Ich sank auf das Bett, während die Klimaanlage in der Ecke ein süßes Lied summte. Ich schaffte das. Es war nur eine Kulisse. Ich brauchte den Content. Ich brauchte das Engagement. Ich brauchte das Geld, auch wenn niemand – absolut niemand – das wissen durfte.
"Ihr Zeitplan, Ms. Ava", sagte Maria leise und legte eine Karte auf den Nachttisch. "Wir dachten, ein kurzer, geführter Spaziergang zum Elara Waterfall vor Sonnenuntergang wäre perfekt. Es ist unser fotogenster Ort. Das Licht fällt um 17 Uhr wunderschön auf das Wasser."
Ich sah auf meine Uhr. Ich hatte eine Stunde. "Klingt gut. Wer ist der Guide?"
Maria lächelte, aber in ihren Augen flackerte ein Zögern auf. "Jake. Er... nun ja, er ist unser Bester. Der Einzige, der für Touren in den tiefen Dschungel und für Notfalleinsätze zertifiziert ist. Sie sind in sehr sicheren Händen."
Sicher. Ich erinnerte mich an den kalten, herablassenden Blick in seinen grünen Augen. Ich fühlte mich nicht sicher. Ich fühlte mich verurteilt.

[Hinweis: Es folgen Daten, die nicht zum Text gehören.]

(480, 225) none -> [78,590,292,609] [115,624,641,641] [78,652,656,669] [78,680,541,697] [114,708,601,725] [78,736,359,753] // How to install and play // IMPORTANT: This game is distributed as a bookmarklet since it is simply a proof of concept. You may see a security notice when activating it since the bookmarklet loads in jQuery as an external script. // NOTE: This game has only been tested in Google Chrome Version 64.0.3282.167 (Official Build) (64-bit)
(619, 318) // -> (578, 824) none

Eine Stunde später war ich verwandelt. Ich hatte den Schmutz der Reise abgewaschen und einen "natürlichen" Make-up-Look aufgelegt, der vierzig Minuten gedauert hatte. Ich schlüpfte in ein brandneues, cremefarbenes Wander-Set aus der neuesten Kollektion des Sponsors. Es war schick, figurbetont und kostete mehr als mein erstes Auto. Ich band mein Haar zu einem hohen, strengen Pferdeschwanz zusammen.

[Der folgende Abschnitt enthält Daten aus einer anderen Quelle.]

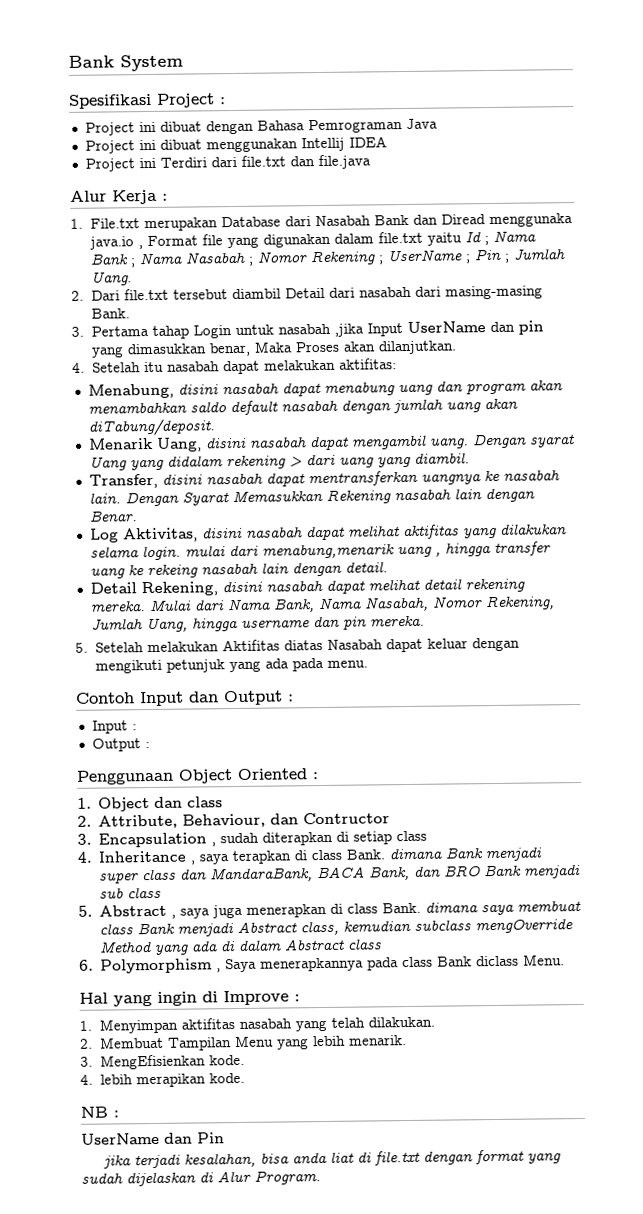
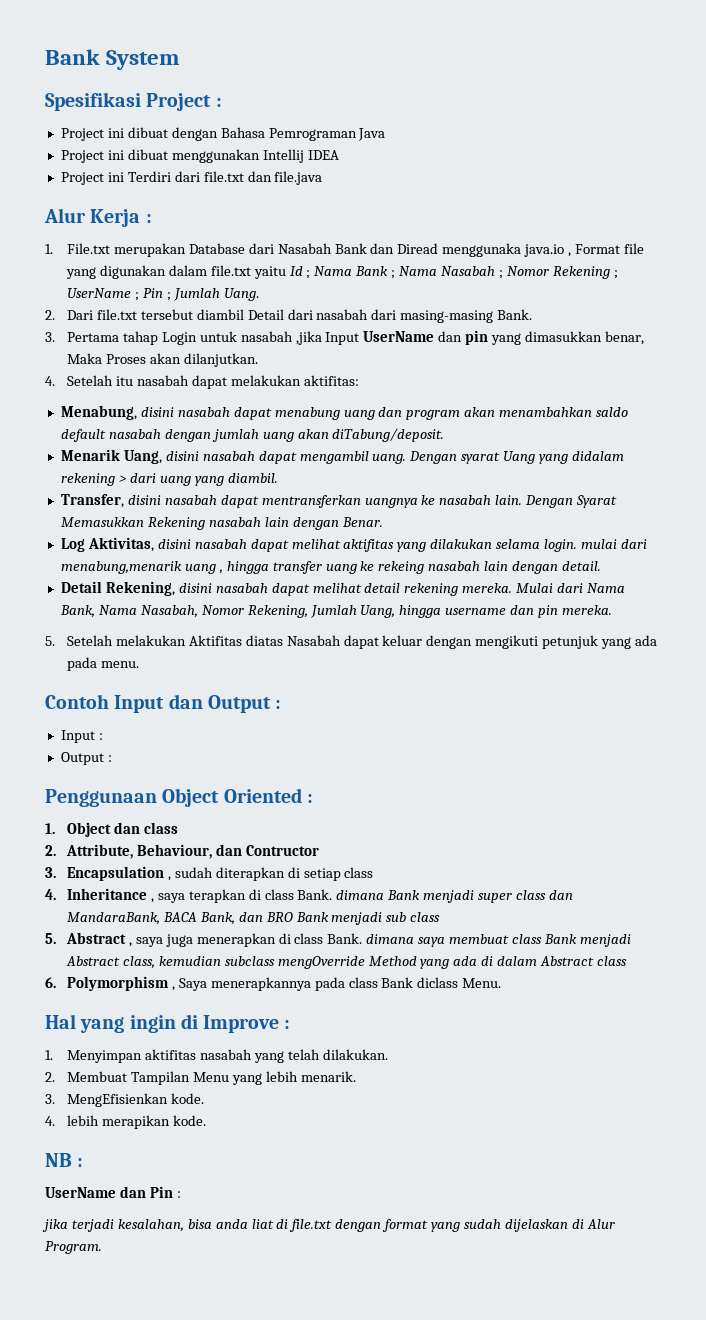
(225, 1138) none -> [176,1191,181,1198] :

Ich sah so aus, wie ich aussehen musste. Ich war die Marke.
Ich traf Jake am Anfang des Pfades. Er hatte sein schweißbeflecktes khakifarbenes Hemd gegen ein frisches, dunkelgrünes Tanktop getauscht. Es war ein Fehler hinzusehen, aber ich konnte nicht anders. Der Mann war gebaut wie eine Waffe. Die Arme voller Muskeln, die Haut gebräunt und vernarbt von einem Leben, das ich mir nicht vorstellen konnte. Er sah rau aus, gefährlich und unbestreitbar männlich.
Ich schob den Gedanken beiseite und hielt meine Vlogging-Kamera wie einen Schutzschild hoch. "Bereit für deine Nahaufnahme, Guide?"

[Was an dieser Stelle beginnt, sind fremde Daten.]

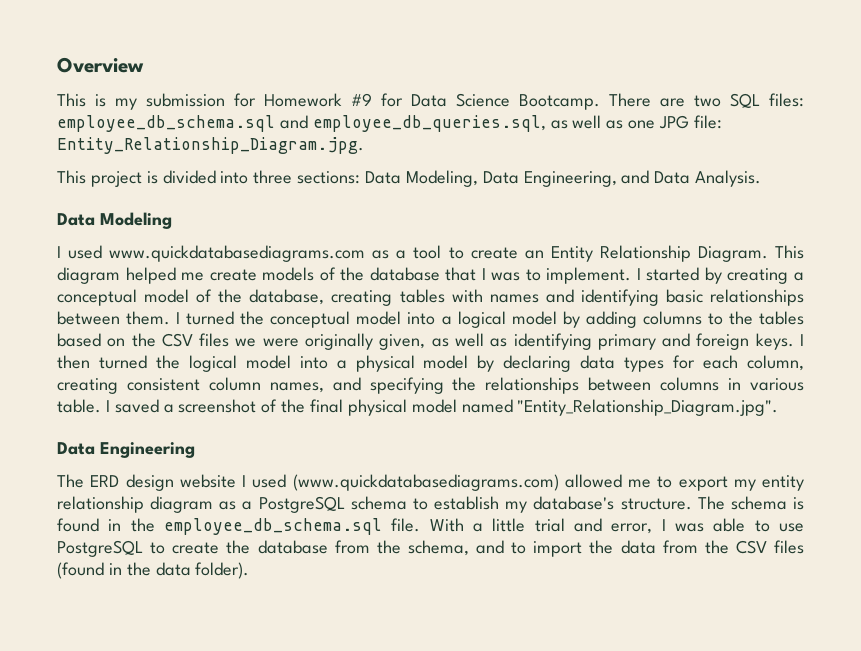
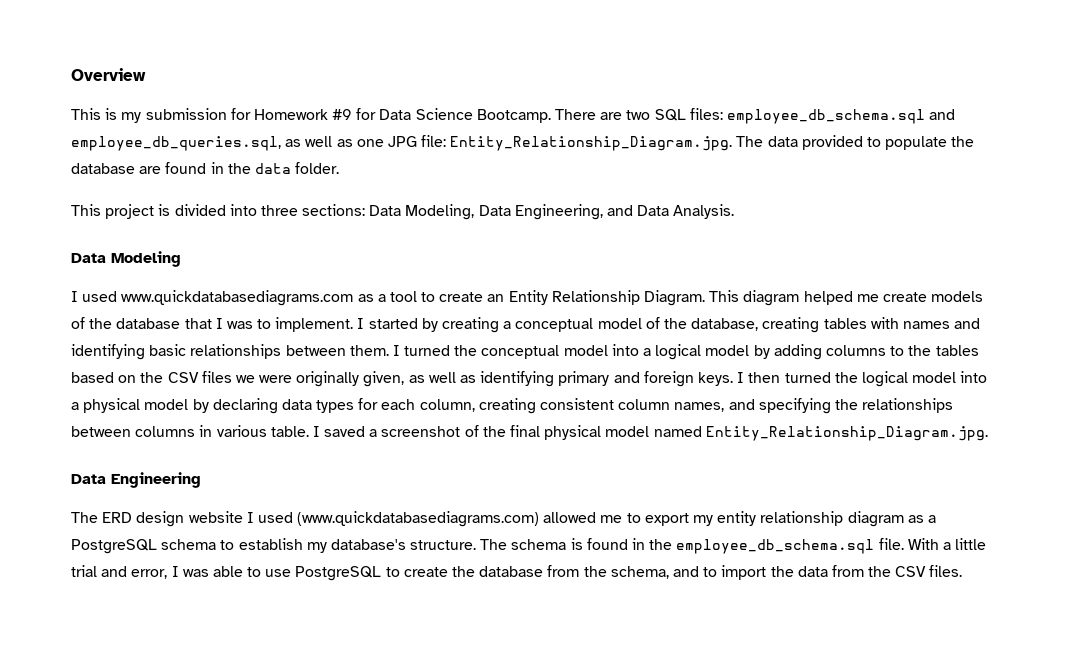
(364, 145) none -> [736,135,975,150] [71,162,340,174] The data provided to populate the database are found in the data folder.
[517,399,779,416] "Entity_Relationship_Diagram.jpg". -> [705,426,988,441] Entity_Relationship_Diagram.jpg.
[774,540,804,554] [57,562,250,579] files (found in the data folder). -> [929,565,963,577] files.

Er sah die Kamera an, dann mein cremefarbenes Outfit, dann mein Gesicht. Sein Kiefer spannte sich an. "Regel eins: Bleib auf dem Weg. Regel zwei: Nichts anfassen. Regel drei: Schritt halten. Wenn du verloren gehst, bleib stehen, wo du bist."
Er wartete keine Antwort ab. Er drehte sich einfach um und verschwand im dichten Laubwerk.
Ich hastete hinterher. Der "Weg" war eine Lüge. Es war eine schlammige Rinne voller Wurzeln, die nach meinen Knöcheln griffen. Innerhalb von zwei Minuten war die Luftfeuchtigkeit mit aller Macht zurückgekehrt. Mein "atmungsaktiver" Stoff klebte an meinem Rücken. Mücken summten mir in den Ohren, weil sie frisches, teures Blut witterten.
"Ich versuche zu filmen!" rief ich seinem sich entfernenden Rücken zu und kämpfte darum, die Kamera ruhig zu halten, während ich einem tief hängenden Ast auswich. "Das ist mein Job! Vielleicht könntest du, ich weiß nicht, deinen Job machen? Auf irgendwas hinweisen? 'Oh schau mal, ein Baum. Oh schau mal, noch mehr Schlamm.'"
Er blieb abrupt stehen. Ich wäre fast in ihn hineingelaufen.
Er drehte sich um und kam auf mich zu, bis er wieder in meinen persönlichen Bereich eindrang. Die Hitze, die von seinem Körper ausging, war intensiv, eine physische Kraft, die sich mit dem Duft von Ozon und Waldboden vermischte. Ich hielt den Atem an.
"Du willst, dass ich auf etwas hinweise?" flüsterte er. Der Klang war gefährlich leise, intim und drohend zugleich.
Er hob eine Hand, sein schwieliger Finger deutete knapp an meiner Schulter vorbei, nur Zentimeter von meinem Gesicht entfernt. "Siehst du diese Ranke? Die hellgrüne mit den winzigen roten Blüten?"
Ich warf einen Blick darauf und weigerte mich, zurückzuweichen. "Ja? Sie ist hübsch."
"Man nennt sie 'Jungle Strangle'", sagte er, und seine Augen fixierten meine. "Ihr Saft verursacht schwere Verätzungen, die die Haut von den Knochen lösen. Und du lehnst dich schon seit dreißig Sekunden dagegen."